Para tanto alegou, em síntese, que foram casados durante 25 anos, no regime de comunhão de adquiridos, tendo o divórcio sido decretado em 05/03/2009; na vigência do matrimónio, o casal foi objecto de duas inspecções fiscais respeitante às declarações de rendimentos de 2001 e 2002; delas resultaram duas notas adicionais de IRS; sendo os rendimentos da actividade profissional do autor, a dívida era comum, mas, tendo-se a ré recusado a assumir o pagamento da dívida em conjunto com o autor, este veio a pagar sozinho a totalidade, de 777.572,13€, no âmbito das duas execuções fiscais para cobrança do valor respectivo; como o autor não tinha disponibilidade financeira para pagar tal montante, contraiu um empréstimo, do que lhe resultaram juros e encargos; e para suspender as execuções fiscais, suspensão que foi pedida pelo autor e pela ré, teve que prestar, também sozinho, duas garantias bancárias, com os correspondentes custos bancários; caso se entenda que não assiste razão ao autor a estes valores com base em direito de regresso, sempre lhe assistiria razão para os reclamar com fundamento no instituto do enriquecimento sem causa da ré (art. 473 do Código Civil).

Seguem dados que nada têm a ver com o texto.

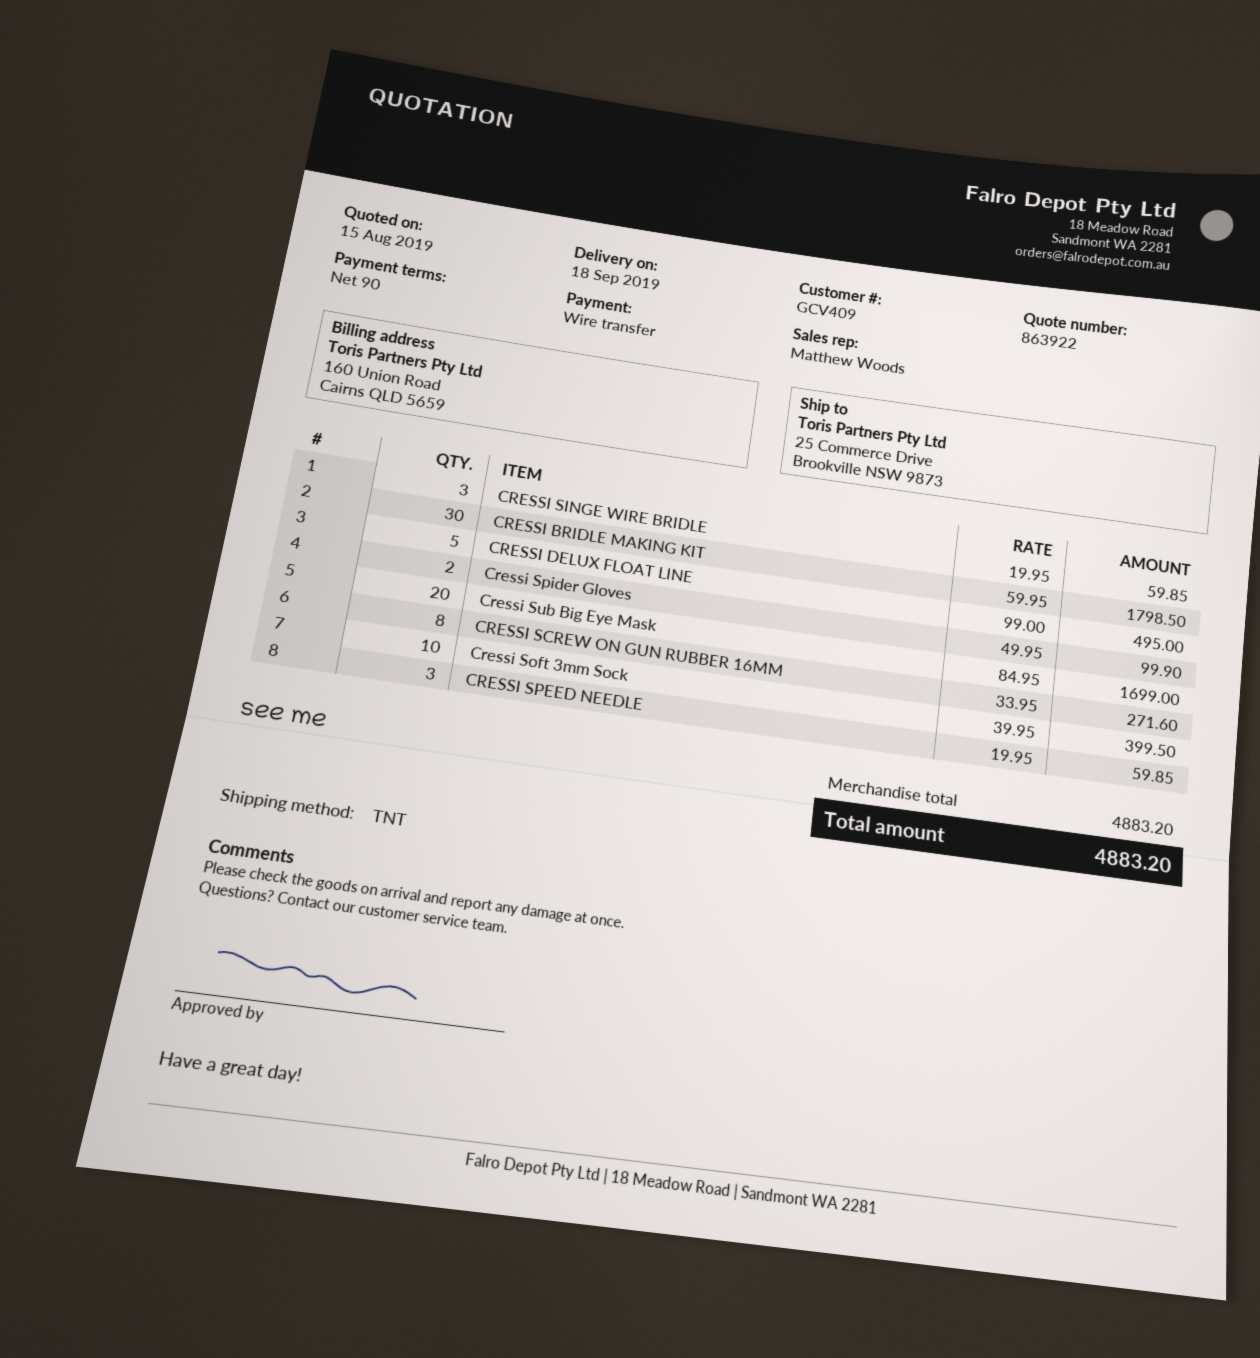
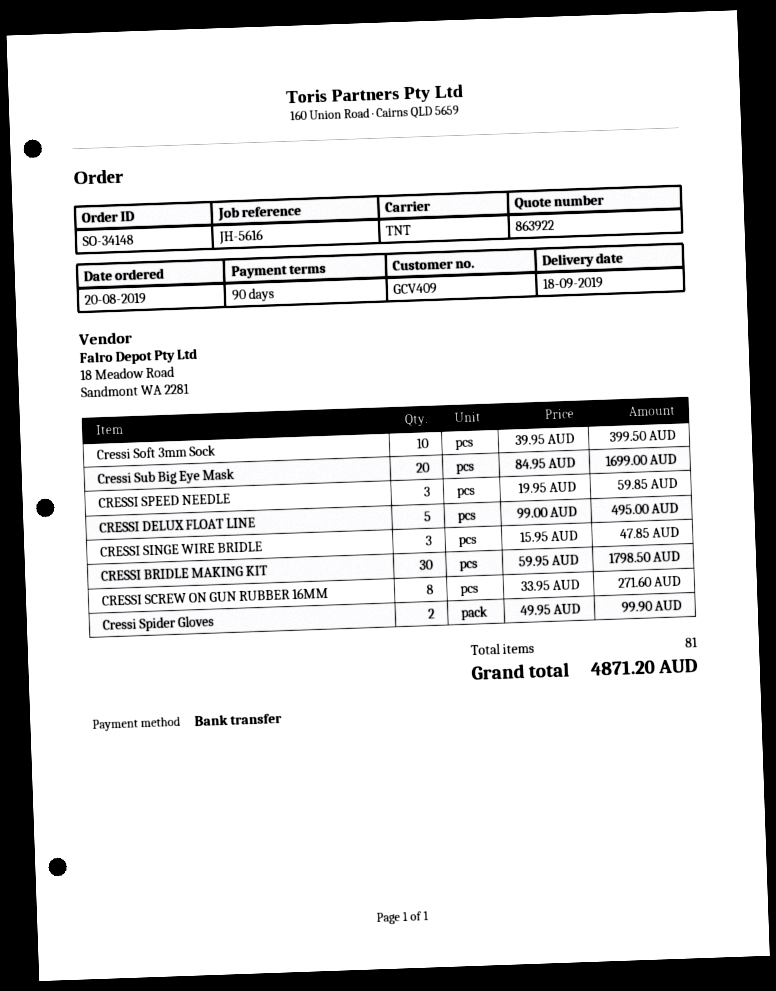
CRESSI SINGE WIRE BRIDLE: 3 x 19.95 = 59.85 -> 3 x 15.95 = 47.85
total: 4883.20 -> 4871.20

A ré contestou, no que ainda importa, (i) excepcionando: a 2.ª liquidação adicional referente ao IRS de 2001 resultou do recebimento de 170.000.000$ de um terceiro; pelos factos que deram origem a uma 1.ª correcção da matéria colectável, que veio a ser anulada, o autor foi alvo de um processo-crime, tendo tais factos por objecto; a liquidação adicional referente ao IRS de 2002 também se reporta ao recebimento pelo autor de 1.278.143,52€ do mesmo terceiro, matéria que é objecto de um processo de inquérito, em que o autor é arguido; sendo dívidas provenientes de crimes imputáveis só ao autor, são dívidas apenas deste (art. 1692-b do Código Civil); e (ii) impugnando: os rendimentos que deram origem às liquidações originais apenas beneficiaram o autor e não resultaram da actividade profissional do mesmo; nas relações com a fazenda pública a responsabilidade pelo pagamento daquelas liquidações adicionais de IRS são dos cônjuges, mas não assim nas relações entre ambos, em que a responsabilidade é apenas do autor, por não se verificar nenhum dos casos do art. 1691 (art. 1692, ambos do CC); à cautela, para o caso de se reconhecer ao autor os créditos pedidos, excepciona a compensação desses créditos com um crédito seu, de 1.000.000€, a título de cláusula penal, sobre o autor, pelo incumprimento por este, desde 30/06/2012, do contrato-promessa de partilha celebrado entre ambos, no ponto que se refere ao pagamento de um seguro de saúde das 3 filhas; na audiência prévia, esta excepção foi convolada para uma reconvenção.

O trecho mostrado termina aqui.